Honestly the "look up and to one side" applies to both models. However "Spireward" is more useful as a direction when it is not a synonym with "down". The more hollow model has 3 directions (clockwise/anticlockwise around the ring, spireward/antispireward towards the cut / center of the ring, and down/up towards/away from the shell of the torus). The more filled model has 3 directions (clockwise/anticlockwise, towards/away from the center of the ring, up/down the layers).

Hm.



Normally if you look out you would just see Sigil on the far side, but this thread had speculation and theories about the spire. So I was wondering if that speculation meant the spire would now pass through Sigil's ring rather than stopping short of Sigils ring.

Right, with the speculation about the Spire... I think Sigil would still be at its top. The fact that there is no top to an infinite spire is a paradox, which is intentional. (It's akin to answering "Can the god of strength and rocks make a rock so heavy he can't lift it?" with "yes," and then answering, "Can the god of strength and rocks lift the rock that's so heavy he can't lift it?" with "yes.")

I'm not sure I follow you on the multiple directions with the "hollow tube" version, though.

Tanarii
2020-10-25, 01:30 PM
I'm not sure I follow you on the multiple directions with the "hollow tube" version, though.
If the two versions were bisecting a torus and having it on the flat surface, and hollowing out a torus and having it on the inner surface, the edges of the torus arent really spireward. Theyre rimward.

Same number of directions though.
1) around the length of the torus.
2) from the center of the city to the edge of the city
3) up/down from any given position in the city

The last one is dramatically different depending on. How flat or hollowed out the torus is.

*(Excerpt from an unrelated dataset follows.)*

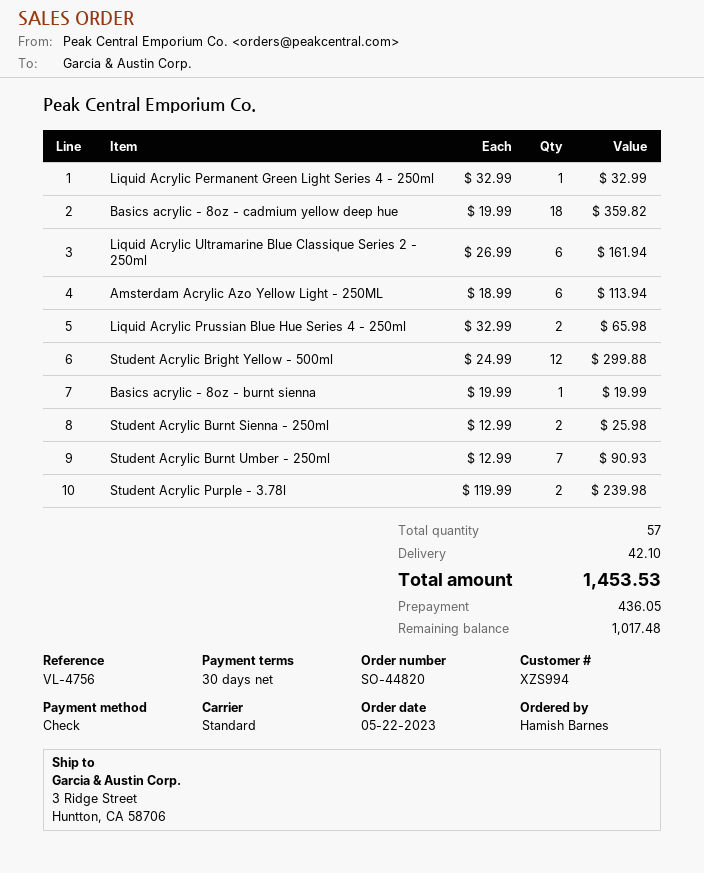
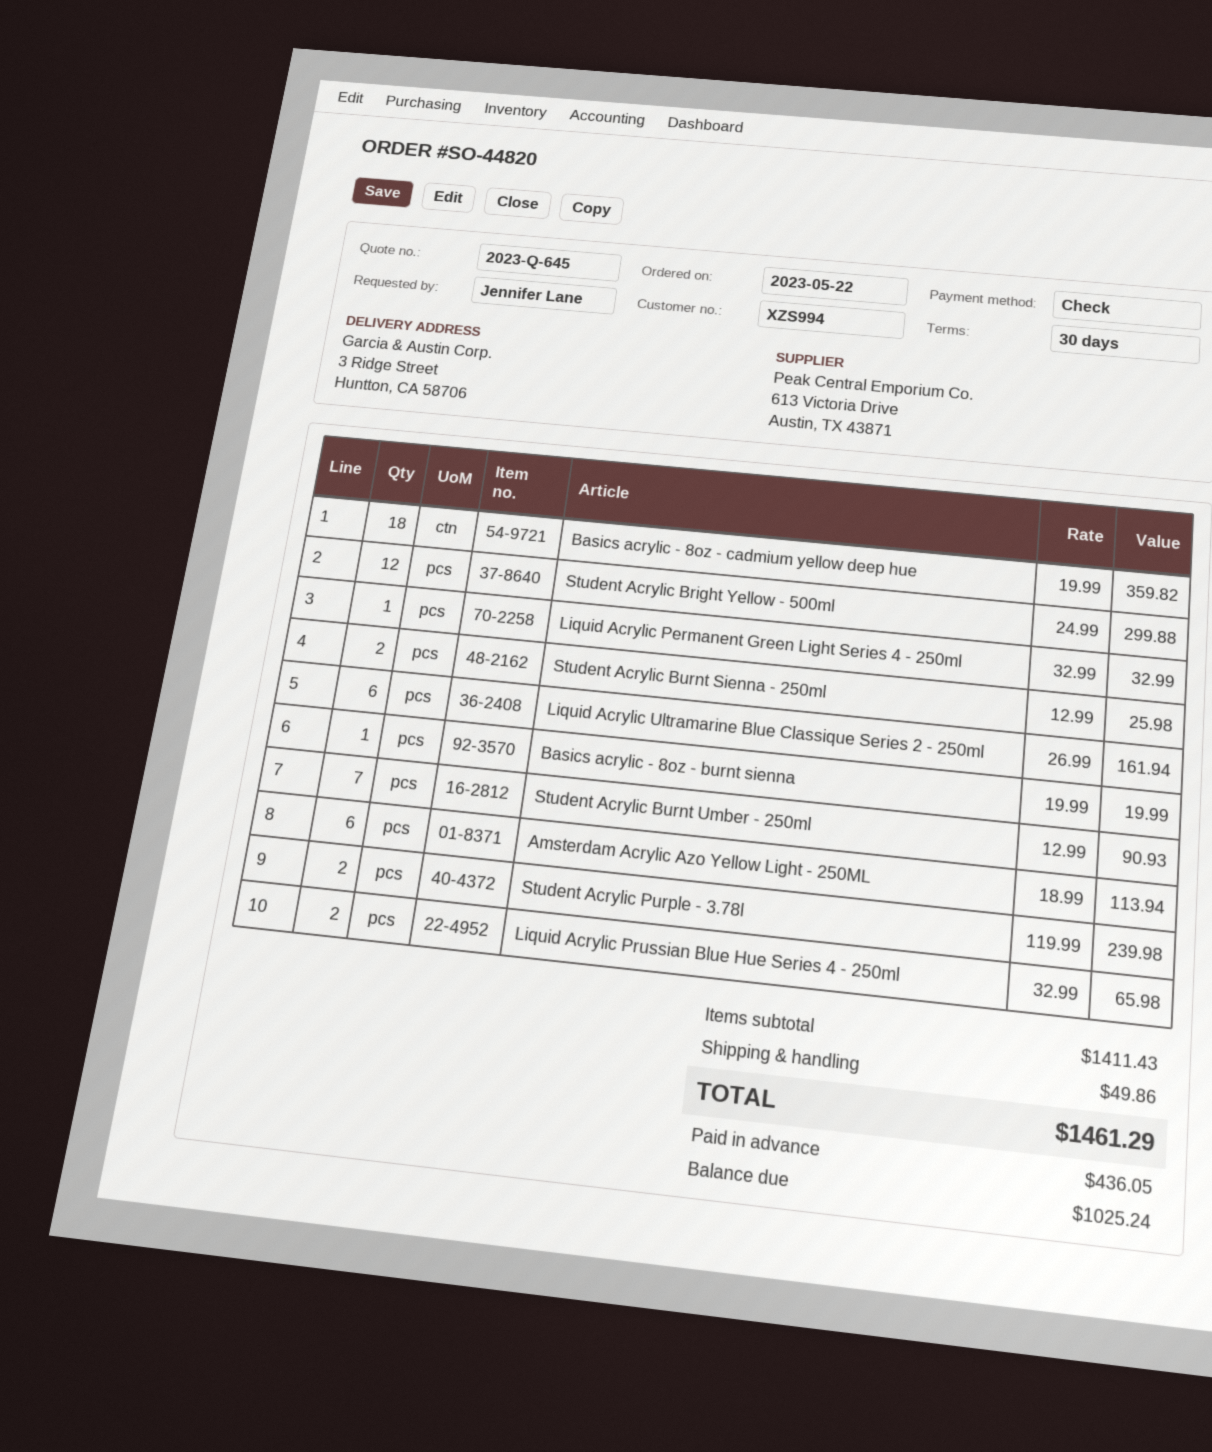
ordered by: Hamish Barnes -> Jennifer Lane
shipping: 42.10 -> 49.86
total: 1453.53 -> 1461.29
balance: 1017.48 -> 1025.24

The impression I get of the 2e one is its slight hollowed put. Not just perfectly bisected along the length, and the city on a "flat" ring surface. Whereas a "tire" would be very hollowed out. And the 5e pic is an extreme "tire", with the edges almost touching.

Segev
2020-10-25, 02:31 PM
If the two versions were bisecting a torus and having it on the flat surface, and hollowing out a torus and having it on the inner surface, the edges of the torus arent really spireward. Theyre rimward.

Same number of directions though.
1) around the length of the torus.
2) from the center of the city to the edge of the city
3) up/down from any given position in the city

The last one is dramatically different depending on. How flat or hollowed out the torus is.

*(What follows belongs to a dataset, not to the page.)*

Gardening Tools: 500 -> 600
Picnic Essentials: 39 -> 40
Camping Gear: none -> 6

The impression I get of the 2e one is its slight hollowed put. Not just perfectly bisected along the length, and the city on a "flat" ring surface. Whereas a "tire" would be very hollowed out. And the 5e pic is an extreme "tire", with the edges almost touching.
That's a bit clearer, thanks.

"Spireward" and "antispireward" would be, on the "bisected torus" model with Sigil "on top" of the spire, be "down" and "up" if you're looking at it from the perspective of looking at the spire from the side. I'm explaining this poorly.



O
|


If the line is the spire and the O is sigil, ...no, that doesn't work, either, because that looks like Sigil is sitting on its side rather than with the spire pointing through the center of the torus.

I'll see if I can do some artwork and share it later.

OldTrees1
2020-10-25, 03:55 PM
Right, with the speculation about the Spire... I think Sigil would still be at its top. The fact that there is no top to an infinite spire is a paradox, which is intentional. (It's akin to answering "Can the god of strength and rocks make a rock so heavy he can't lift it?" with "yes," and then answering, "Can the god of strength and rocks lift the rock that's so heavy he can't lift it?" with "yes.") You can ignore that section of my post. We had already gone over it. Someone new to the thread had a question. I answered it with some thread history.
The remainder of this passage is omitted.